Tubeway Army, Are ‘Friends’ Electric? (1979)


Artist: Tubeway Army
Title: Are ‘Friends’ Electric?
Description: single; album track, Replicas
Label: Beggars Banquet
Release date: 1979
First heard: 1979

It’s cold outside
And the paint’s peeling off of my walls

But not the face. I never painted my face. I never wore rouge or eyeliner, not even during my peacock Goth phase in the early 80s, when my genuflections to androgeny happened strictly above the forehead and below the neck. Hence the high esteem in which I held those gentlemen who did turn it up to No.7 during that first flush of male empowerment in the first decade of gender realignment. I was called a “poof” by rugby players on a number of occasions for my effete style choices (neckerchief, cavalry shirt, velveteen boots, even a bow tie), but the only time I wore actual makeup was for a sixth form production of Macbeth.

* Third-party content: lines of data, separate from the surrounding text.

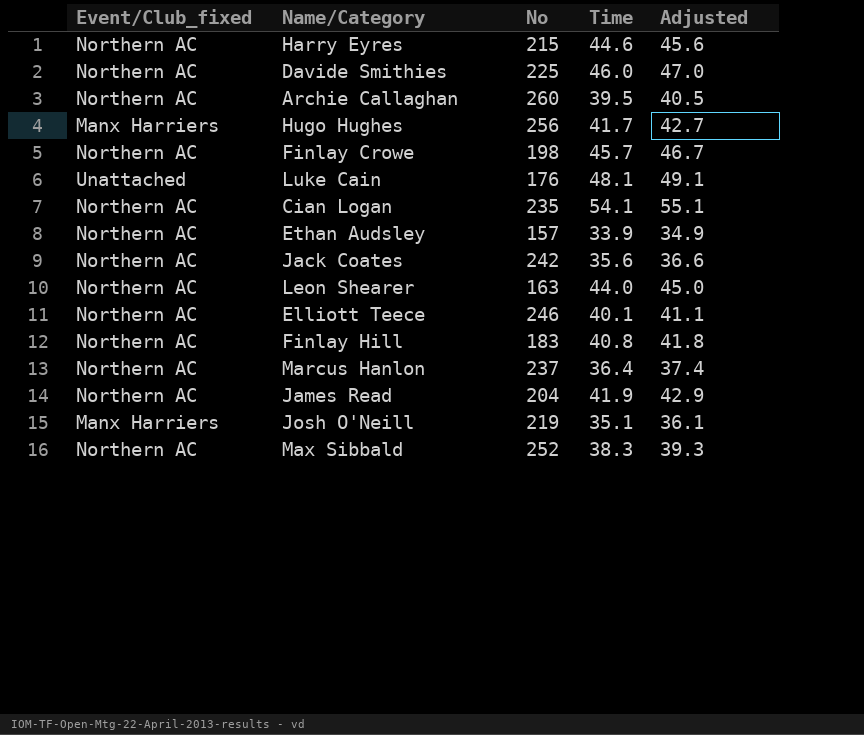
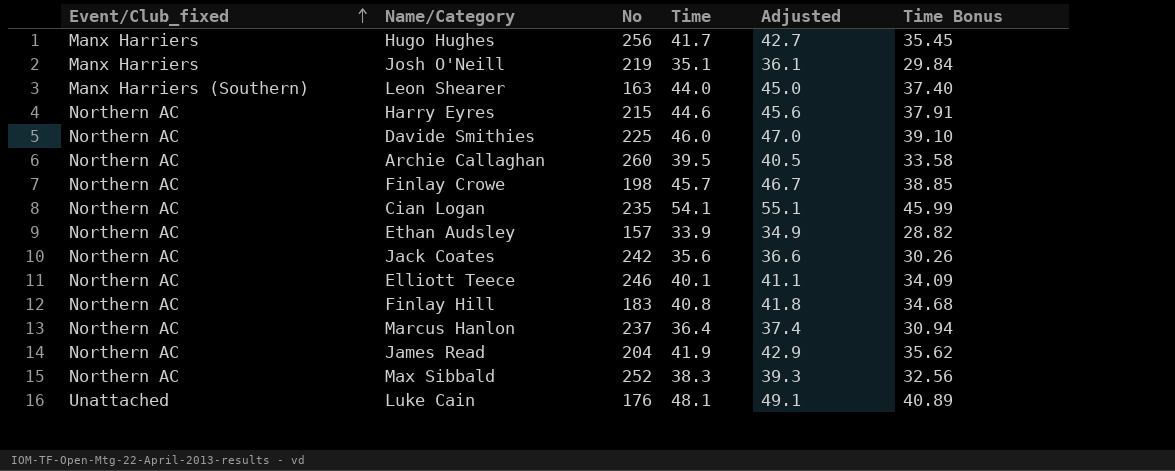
row order: none -> Event/Club_fixed ascending
column Time Bonus | formula: none -> [Time] * 0.85
Leon Shearer | Event/Club_fixed: Northern AC -> Manx Harriers (Southern)

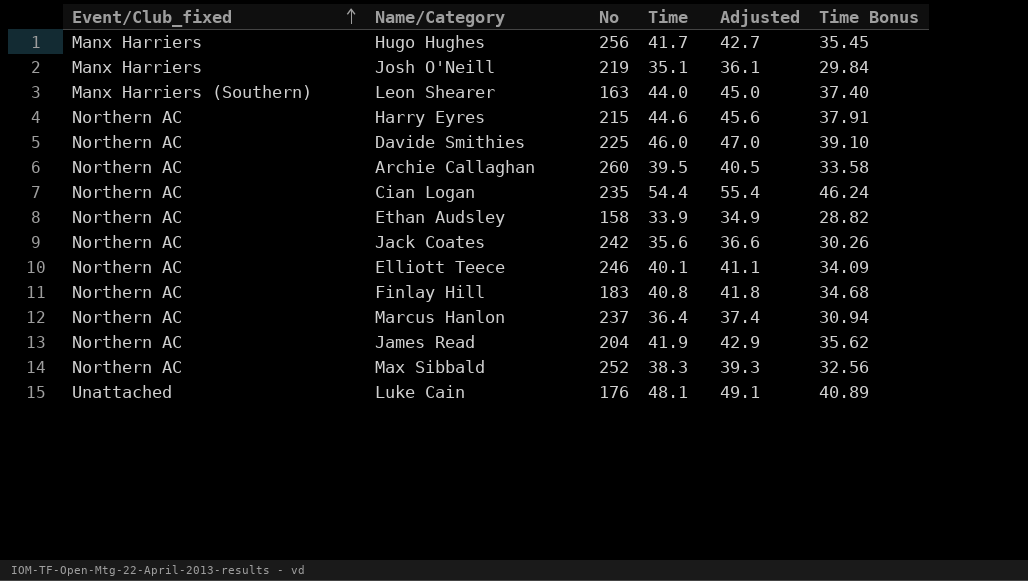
row Finlay Crowe: Northern AC | 198 | 45.7 | 46.7 | 38.85 -> none
Cian Logan | Time: 54.1 -> 54.4
Cian Logan | Adjusted: 55.1 -> 55.4
Cian Logan | Time Bonus: 45.99 -> 46.24
Ethan Audsley | No: 157 -> 158

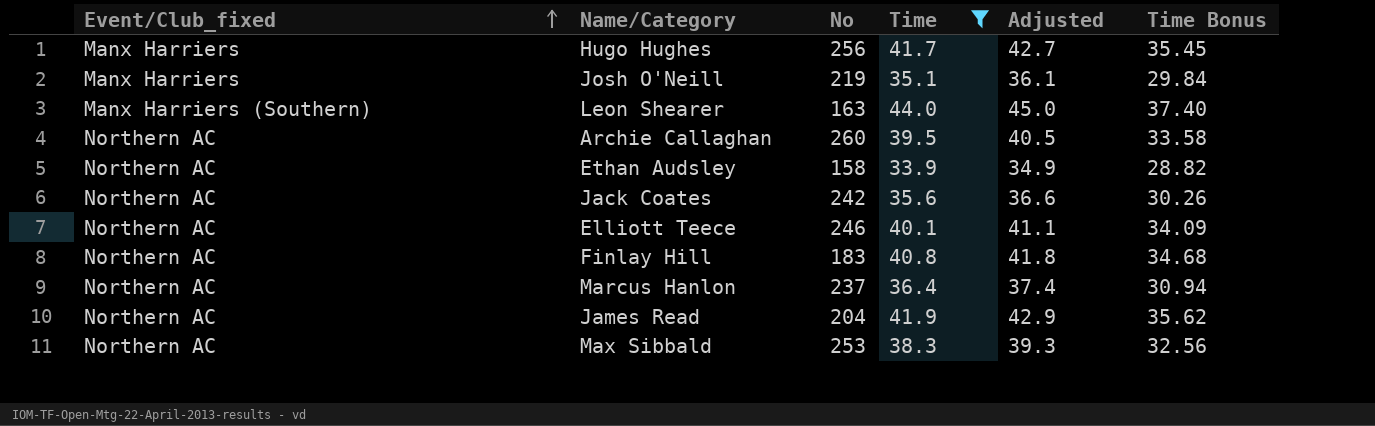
filter: none -> Time <= 44.0
Max Sibbald | No: 252 -> 253

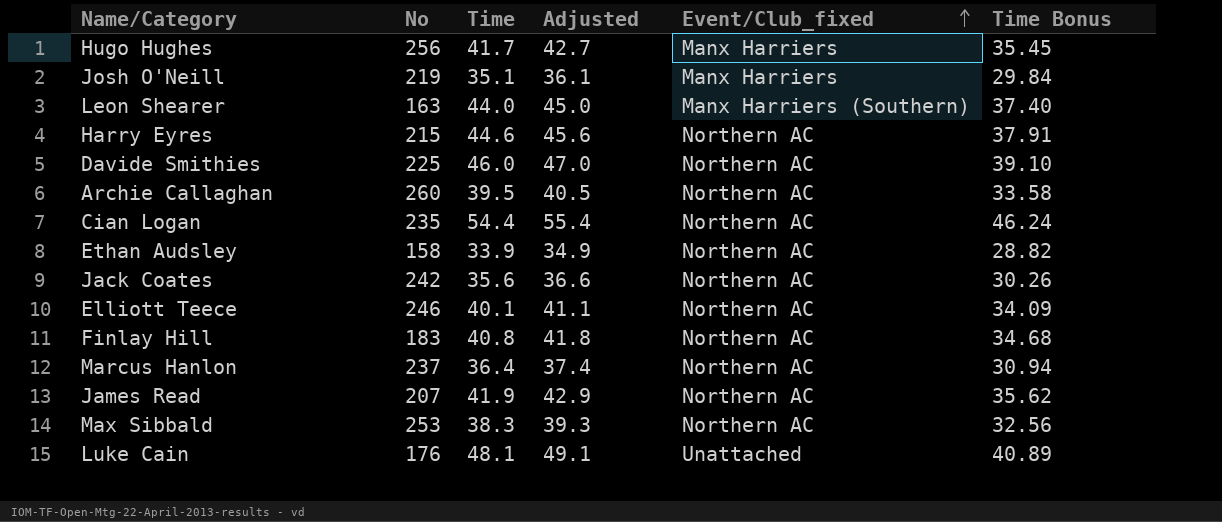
filter: Time <= 44.0 -> none
column Event/Club_fixed | position: 1 -> 5
James Read | No: 204 -> 207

Gary Numan rocked the full slap. In line with his bid to appear alien, remote and “other”, he did what a number of prominent public men did during what, in 1979, had not yet emerged as New Romanticism, and that was to colour himself in. Or, in actual fact, rub the colour out. He claims it was to mask his acne, but it masked more than that. (It’s important to remember that Tubeway Army preceded the Blitz kid movement and never felt a part of it, or any sect, although whiteface was worn by plenty of rockers before Numan, not least Japan and Kiss and all those Glam Rock fops.) To mangle a line, What a piece of work was this man! How noble in reason, how infinite in faculty! In action how like an Angel! In apprehension how like a god.

Are ‘Friends’ Electric? seemed to beam down, fully formed (“Please sit down”). Just as we provincials were getting comfortable with our binary system for identifying which records were and weren’t “punk”, here came some new jets, with their Philip K Dicks out and their Minimoog synthesisers in flight cases. It was a revolution, nothing short of. In the wake of Kraftwerk and Roxy and Moroder and Jarre, Tubeway Army took the discordant spirit of punk and remodelled it to look like an Auton. On this demonstration disc for what machines could do, the music pulsed and klaxoned, but it was driven by a skin-and-stick beat courtesy of Numan’s uncle. An important human factor. Rather, an important Numan factor. For it was Gary’s dispassionate, prosaic, borderline-frigid vocal that drew you into the noir. Part serial-killer, part sentient onboard computer, this pale, paranoid, panda-eyed android was sure fine looking, man, he was something else.

I was too ill-versed aged 14 to join the dots to his musical ancestors and felt instead as if something illegal had landed: contraband from another planet, smuggled onto Top Of The Pops and to the top of the pops – for four weeks, bean counters. Once deconstructed in Smash Hits – and willingly – Numan was more of a pop star than he at first seemed, playing Ziggy left-handed and constantly threatening retirement to spend more time with his pilot’s licence. It took the edge off his 2000AD horror-show style (Down In The Park, I Nearly Married A Human, The Machman, “There’s a man outside … a candlelit shadow on a wall near the bed”) and made him somewhat approachable, for all the trussed-up jumpsuit stylings.

Most sci-fi ages badly. Even Blade Runner, which was still in the future in 1979. But this single, like the faster Cars, still sounds ahead of the curve. If Numan became a figure of fun, it was because he put himself out there without fear of dying: flying his plane, making Groundhog Day comebacks, advertising hair transplants, marrying his biggest fan. When I finally met and interviewed him on 6 Music in the early 2000s, he told me he’d been only recently diagnosed with a mild form of Asperger’s. This may go some way to explaining his direct manner, his remote stance, his perceived arrogance, the speechmarks around ‘friends’ and his utter focus.